Previously on LOST...

Sunday, August 23, 2009 | |

For you Lost junkies, you might want to listen to this (starting from around 45 seconds) while you read this post for the full intended effect.

On one of our last days in Hong Kong, we went hiking in the Sai Kung region of the New Territories, trekking across what was once an underwater volcanic seascape, since revealed by receding sea levels (which we knew all about, having done our homework by going to the Hong Kong Museum of History the day before). It was, of course, warm, and while the clouds saved us from the sun, the humidity made getting off the bus like stepping into a shower of your own sweat.
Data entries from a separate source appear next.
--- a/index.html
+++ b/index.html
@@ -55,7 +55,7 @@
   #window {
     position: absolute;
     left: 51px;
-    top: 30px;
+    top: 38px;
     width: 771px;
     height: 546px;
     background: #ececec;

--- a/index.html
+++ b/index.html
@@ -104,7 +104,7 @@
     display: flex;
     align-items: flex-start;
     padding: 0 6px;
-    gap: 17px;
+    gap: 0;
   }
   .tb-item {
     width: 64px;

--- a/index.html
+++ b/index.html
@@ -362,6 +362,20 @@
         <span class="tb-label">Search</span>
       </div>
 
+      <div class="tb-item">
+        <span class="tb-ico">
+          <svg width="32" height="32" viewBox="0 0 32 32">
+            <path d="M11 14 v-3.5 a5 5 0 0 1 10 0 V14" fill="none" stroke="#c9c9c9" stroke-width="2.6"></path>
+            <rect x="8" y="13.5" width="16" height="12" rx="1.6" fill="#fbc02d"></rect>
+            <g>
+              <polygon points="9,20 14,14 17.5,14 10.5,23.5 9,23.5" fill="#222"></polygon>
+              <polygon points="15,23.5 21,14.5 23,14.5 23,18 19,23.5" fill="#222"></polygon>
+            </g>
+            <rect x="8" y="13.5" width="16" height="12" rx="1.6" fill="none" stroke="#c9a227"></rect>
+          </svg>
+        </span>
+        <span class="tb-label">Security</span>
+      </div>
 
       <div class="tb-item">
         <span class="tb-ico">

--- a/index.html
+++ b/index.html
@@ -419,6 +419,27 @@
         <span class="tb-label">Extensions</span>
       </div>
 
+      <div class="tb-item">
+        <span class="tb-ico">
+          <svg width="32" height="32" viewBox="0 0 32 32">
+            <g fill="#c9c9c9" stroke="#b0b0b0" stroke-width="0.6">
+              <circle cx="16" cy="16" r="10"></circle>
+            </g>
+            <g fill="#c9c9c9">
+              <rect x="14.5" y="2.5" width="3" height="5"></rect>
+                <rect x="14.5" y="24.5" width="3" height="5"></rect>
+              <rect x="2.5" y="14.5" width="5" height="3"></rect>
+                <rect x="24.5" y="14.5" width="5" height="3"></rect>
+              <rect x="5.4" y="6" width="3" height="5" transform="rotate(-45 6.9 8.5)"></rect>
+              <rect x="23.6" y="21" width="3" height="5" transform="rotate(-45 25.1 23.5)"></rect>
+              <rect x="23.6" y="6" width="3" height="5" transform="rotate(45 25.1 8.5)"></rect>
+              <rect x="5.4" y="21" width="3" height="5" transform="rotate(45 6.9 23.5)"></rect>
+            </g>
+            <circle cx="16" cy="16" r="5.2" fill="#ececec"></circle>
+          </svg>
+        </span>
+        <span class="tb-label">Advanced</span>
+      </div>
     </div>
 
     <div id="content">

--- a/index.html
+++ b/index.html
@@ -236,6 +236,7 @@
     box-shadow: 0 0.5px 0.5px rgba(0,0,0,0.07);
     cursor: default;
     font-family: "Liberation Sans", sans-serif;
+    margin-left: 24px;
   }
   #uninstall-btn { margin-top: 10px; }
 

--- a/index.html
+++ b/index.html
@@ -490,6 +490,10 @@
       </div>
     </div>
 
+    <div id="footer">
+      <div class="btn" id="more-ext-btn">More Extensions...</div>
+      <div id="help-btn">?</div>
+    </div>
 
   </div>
We hiked over mountains...

...past lonely shorelines...

...underneath spiders bigger than your hand, sitting contently on webs suspended across the trees, just above the average head height of the local population (many members of whom we passed going the other way); unfortunately, not so for Joe and Andy...
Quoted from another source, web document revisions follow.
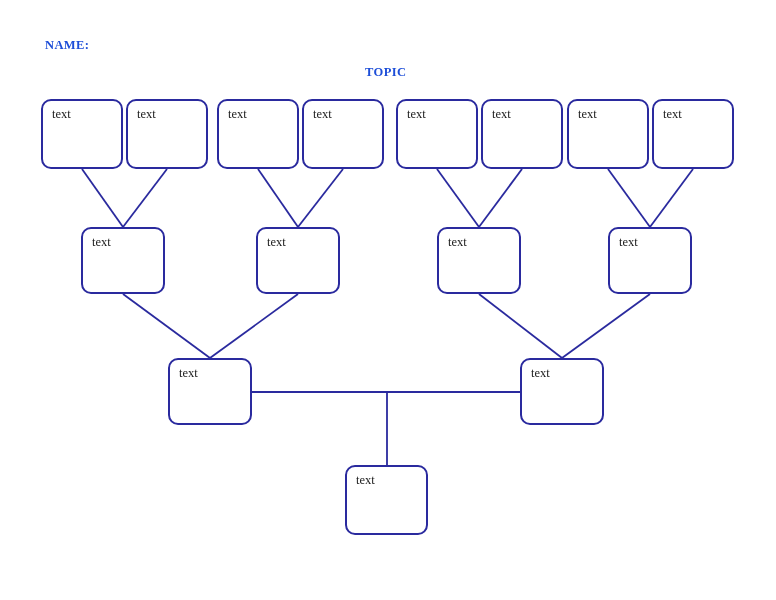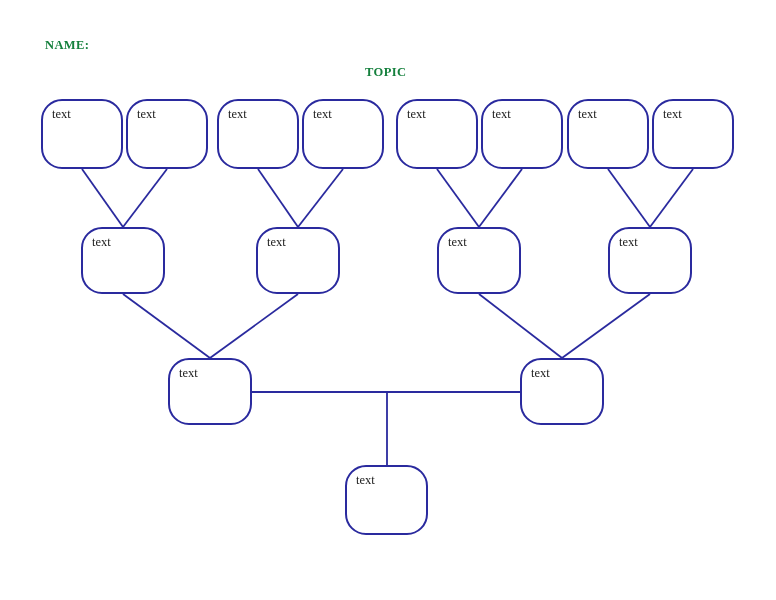--- a/index.html
+++ b/index.html
@@ -28,7 +28,7 @@
     font-family: "Liberation Serif", serif;
     font-weight: bold;
     font-size: 12.5px;
-    color: #15803d;
+    color: #1d4ed8;
     letter-spacing: 0.4px;
     white-space: nowrap;
   }

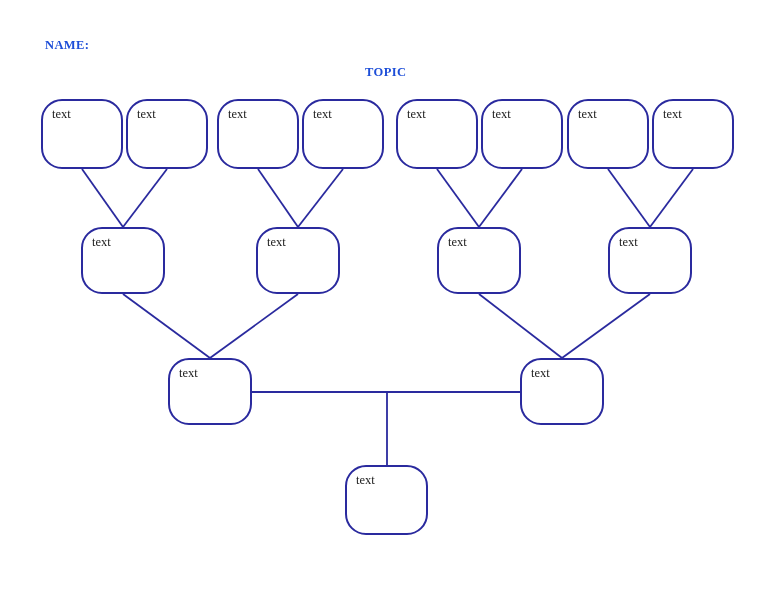--- a/index.html
+++ b/index.html
@@ -40,7 +40,7 @@
     box-sizing: border-box;
     background: #ffffff;
     border: 2px solid #2a2a9e;
-    border-radius: 21px;
+    border-radius: 10px;
   }
   .node .node-text {
     position: absolute;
...through villages that appeared abandoned and teetering on the brink of disrepair...

DSC_4995 reach this beach. Reputed to be some of the best surfing in Hong Kong, there was strangely no one there, except these two people.



Why was no one there? Well, the thought crossed our minds that it could conceivably have something to do with the typhoon warnings we'd been hearing on the news and seen posted all around Hong Kong in the previous few days.

Ahh yes, the typhoon. It was suddenly here. Or was it just a typical afternoon monsoon? We weren't really sure. Either way, it was absolutely torrential. We took cover under an outdoor tent at a restaurant in the deserted town behind the beach...

...until the storm cleared.

With our bags (and change of clothes) now soaked, and daylight disappearing, we weren't exactly feeling a return 3 hour jaunt in the jungle in pitch darkness, so we called for a boat pickup service run by a scuba diving company we saw advertised in the village. At first, they balked--apparently, they weren't allowed to be operating today for whatever *ahem* reason. They informed us it would take something special for them to come pick us up under such illegal circumstances--namely, more money. Half an hour later, a man in a speedboat was offshore to pick us up.

As we sped off we got a nice sunset.

We also got a hell of a ride--the water wasn't exactly choppy, but the skipper was at full throttle, and cutting the corners around the rocky outcroppings as close as he could, throwing the boat into the tiny channels between the cliffs and the boulders off shore. Why was the guy going so fast? Oh yeah, it was illegal, and there were patrol boats in the waters.

Eventually, the shoreline funneled us into a strait between the mainland and an offshore island; and there the patrol boats were waiting to intercept us.

In the end, we got off with a warning directed at Andy and Joe to keep their passports on them at all times for identification purposes; the authorities weren't entirely convinced by their drivers license and student IDs. I was predictably ignored and never asked to provide any identification.

Shortly thereafter, we reached our drop off point. From there, the civilization of Hong Kong Island and nightlife of Lan Kwai Fong was only a bus ride, a change from sopping wet clothes into merely soaking wet clothes, another bus ride, and a subway hop away. My camera was still completely fogged up, though. Poor thing.